Fast trains in Europe ended 2014 with a flourish. In December, Eurostar, which connects London, Paris and Brussels, started selling tickets for a year-round service to the Mediterranean starting this May. Poland introduced its first high-speed service, between Warsaw and Krakow; Serbia signed an agreement with China to build a fast line from Belgrade to Budapest; and Turkey inaugurated a line from Istanbul to Konya, having opened one between Istanbul and Ankara in July.
High-speed rail is controversial, as those now trying to introduce it to America know. This month, as work began on California's "bullet train" project, taxpayer groups condemned it as a monstrous waste of money.
Indeed, high-speed trains usually depend on public subsidy, yet their tickets are often unaffordable for many potential users, so they may not fill enough seats to avoid losses. The counter-argument is that over distances of roughly 180-500 miles, fast trains between big population centers are quicker and less polluting than most forms of transport. No one is keener on them than the European Commission.

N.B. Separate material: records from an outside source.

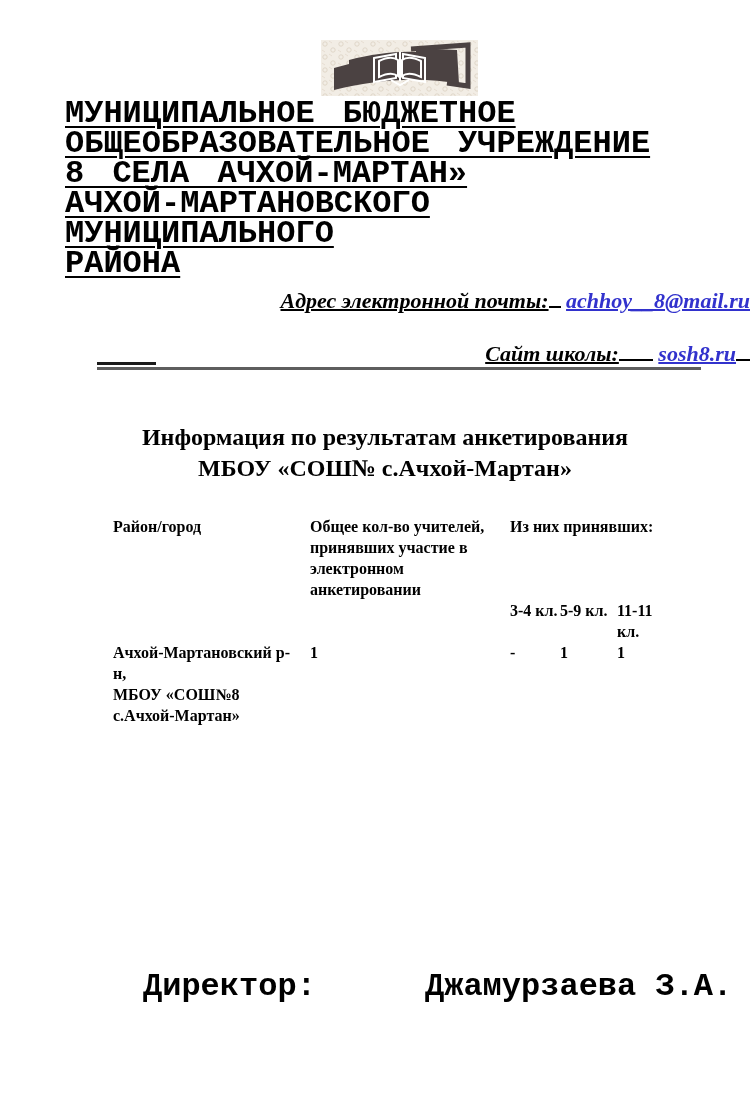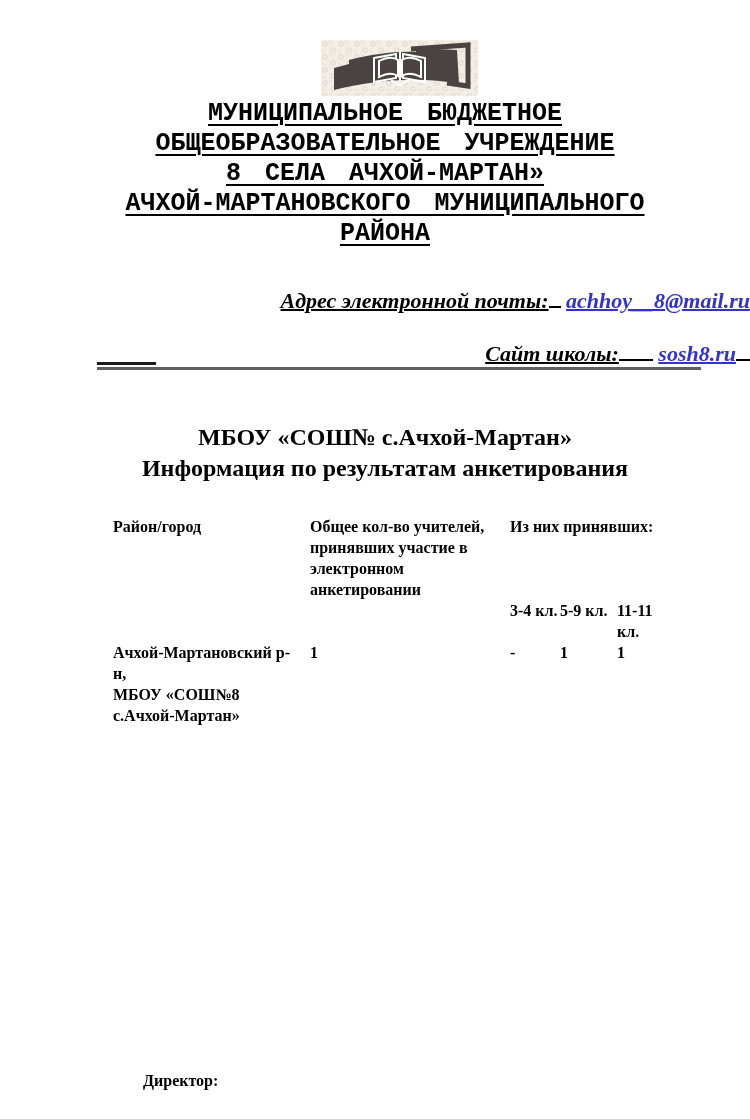--- a/index.html
+++ b/index.html
@@ -13,9 +13,9 @@
   .logo svg{display:block;width:100%;height:100%;}
   
   .org{
-    position:absolute;left:65px;top:99px;width:640px;text-align:center;
+    position:absolute;left:65px;top:99px;width:640px;text-align:left;
     font-family:"Liberation Mono","DejaVu Sans Mono",monospace;
-    font-weight:bold;font-size:25px;line-height:30px;word-spacing:9px;
+    font-weight:bold;font-size:32px;line-height:30px;word-spacing:9px;
   }
   .org .line span{
     text-decoration:underline;text-decoration-thickness:2px;text-underline-offset:4px;

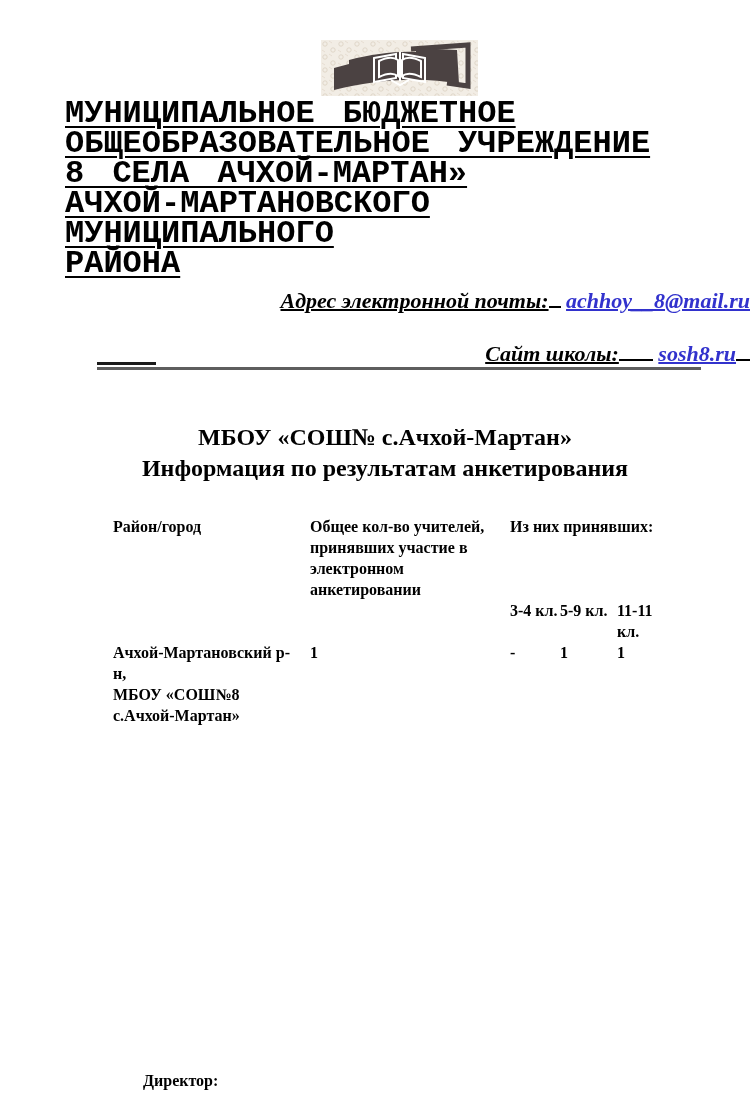--- a/index.html
+++ b/index.html
@@ -101,8 +101,8 @@
   <div class="rule"></div>
 
   <div class="doc-title">
+    <div>Информация по результатам анкетирования</div>
     <div>МБОУ «СОШ№ с.Ачхой-Мартан»</div>
-    <div>Информация по результатам анкетирования</div>
   </div>
 
   <table class="report">

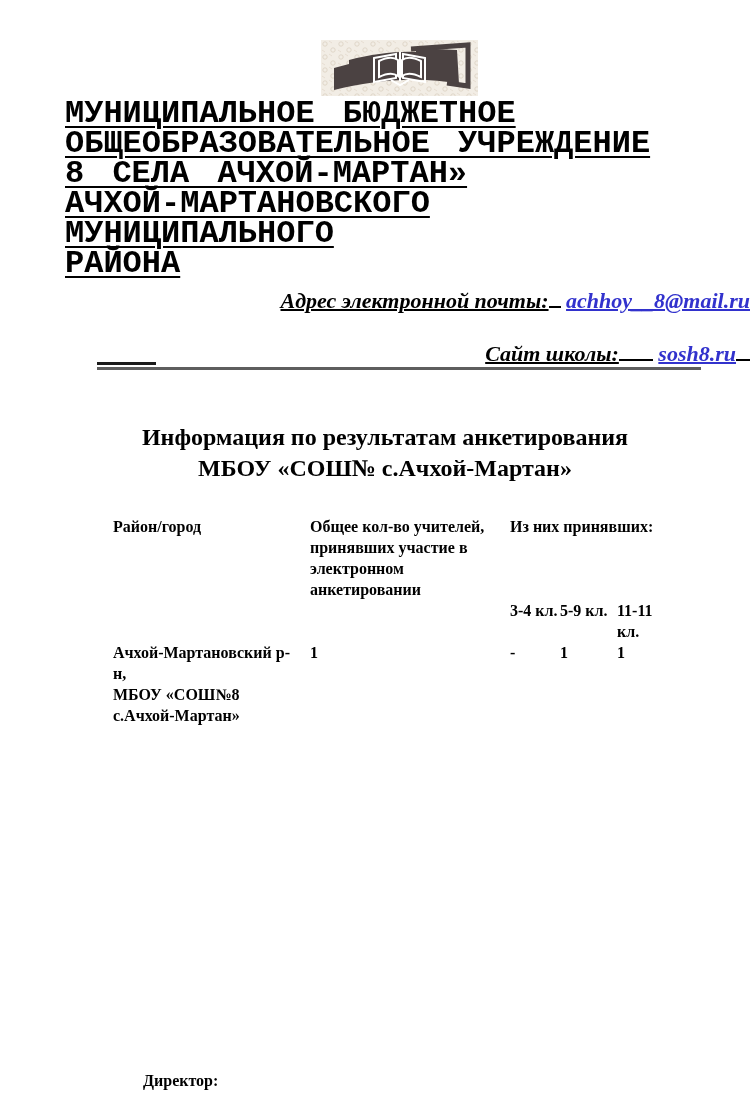--- a/index.html
+++ b/index.html
@@ -48,7 +48,7 @@
     font-weight:bold;white-space:pre;
   }
   
-  .sig{position:absolute;top:1072px;font-weight:bold;font-size:16px;}
+  .sig{position:absolute;top:968px;font-weight:bold;font-size:32px;font-family:Liberation Mono, monospace;}
   .sig-label{left:143px;}
   .sig-name{left:425px;}
 </style>

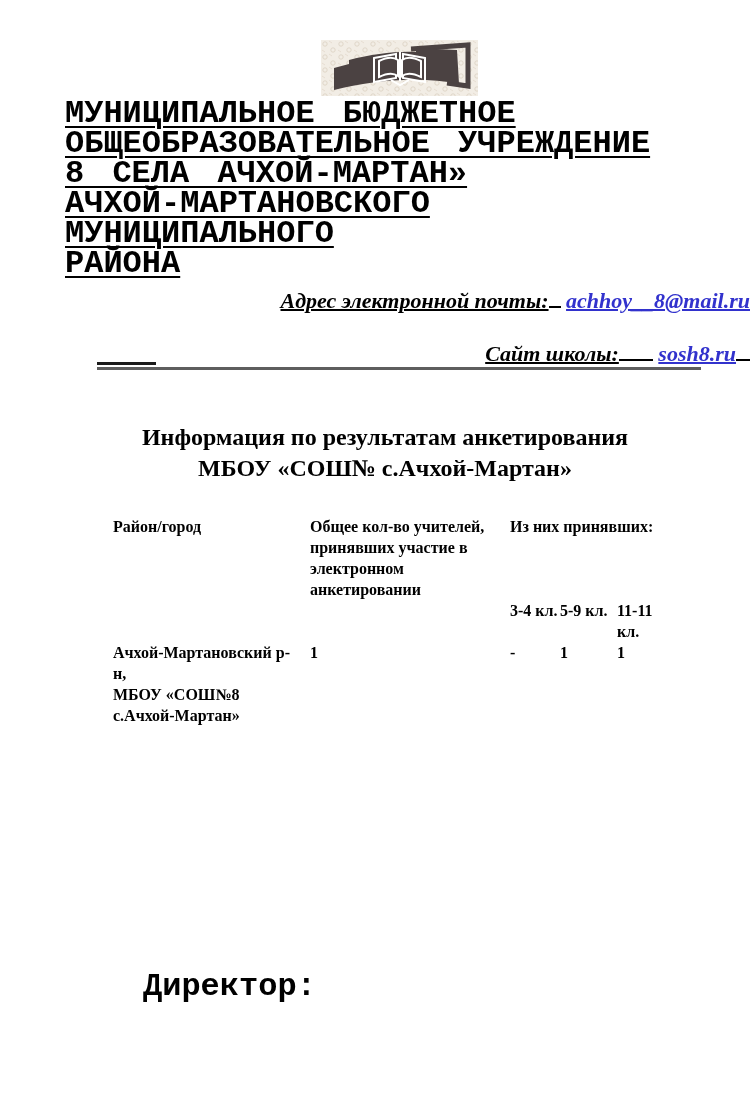--- a/index.html
+++ b/index.html
@@ -144,6 +144,7 @@
     </table>
 
   <span class="sig sig-label">Директор:</span>
+  <span class="sig sig-name">Джамурзаева З.А.</span>
 
 </div>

Supported by the European Union and national subsidies, Europe has added more than 3,700 miles of high-speed track — on which trains travel at least some of the time at 155 miles per hour or more — to the 620 miles or so it had in 1990. Much more is under construction or planned. In 2015 a new line from Leipzig to Erfurt is due to open. A Milan-Brescia service may begin in 2016. By 2017 no fewer than four new French lines will come into service. The E.U., which is itching to spend more on infrastructure, plans to finance a $5.3 billion fast-rail link between Estonia, Latvia, Lithuania and Poland.
On a few routes high-speed rail has clawed market share from airlines: Eurostar now claims more than 75 percent of the combined rail/air market on its main routes; and Paris-Lyon and Madrid-Barcelona are also successful. Often, however, fast trains just take business from slow ones. Between 2000 and 2011, as high-speed lines opened across the E.U., rail's overall share of passenger-kilometers traveled was little changed, at 6.4 percent in 2011. Cars' share had barely budged, at 72.5 percent. Buses and coaches lost a percentage point, to 8.2 percent, with air travel (excluding flights to outside the E.U.) gaining more than a point, to 8.9 percent.
Some countries may have overextended their networks. In France, which launched the high-speed Trains à Grande Vitesse (TGV) in 1981, traffic, revenue and profit margins have fallen. To keep local politicians happy, TGVs stop at too many places, the national auditor concluded recently. Cheap flights and car-sharing, are siphoning off customers; SNCF, the national railway company that also manages TGV, has started a cut-price service in response.
Lack of competition among rail operators is another reason why high-speed rail is failing to win passengers from other means of transport. The E.U. is finding it hard to transform a bunch of national rail monopolies into a Pan-European market in which operators compete across borders. Three rail-reform packages since 2001 have made a start, but a fourth reform package, to liberalize further the market for passenger rail, has been held up and watered down by the European Parliament and national politicians.
So far national rail firms are preferring to collaborate than to compete. In September, France's SNCF and Germany's Deutsche Bahn renewed a joint venture, Alleo, which manages some high-speed services between the two countries. In December, Lyria, owned by SNCF and its Swiss counterpart, opened a new service between Lille and Geneva.
However, on a few of the busiest routes, competition may eventually take off. Deutsche Bahn has postponed but not abandoned a plan to send trains from Frankfurt through the Channel Tunnel to London. That means taking on Eurostar, in which SNCF owns a majority stake. Deutsche Bahn is also gradually pulling out of Thalys, a venture with SNCF and its Belgian and Dutch counterparts, in preparation for competing with them on those routes.
In domestic markets, too, things are moving. Europe's first private-sector high-speed operator is battling for market share in Italy. Nuovo Trasporto Viaggiatori (NTV, in which SNCF has a stake) started services in 2012 and reckons it now has over 20 percent of the business. It has struggled to compete with the state-owned incumbent, FSI, which controls the tracks. NTV has complained to the authorities about what it sees as FSI's dirty tricks; and it is hoping that a newly created independent regulator will insist on fair play.
The national rail operators would surely find it harder to rally political support to keep foreign rivals off their tracks if they were privatized. The Italian government is said to be considering a part-privatization of FSI. But Germany is thought to have quietly shelved a similar notion. And in France, especially, privatization seems out of the question.
However, competition from other forms of transport will only keep rising. Low-cost airlines are continuing to expand and in parts of Europe long-distance coaches are being liberalized. While high-speed rail remains in the grip of sluggish state monopolies, its chances of becoming a successful, competitive business look poor.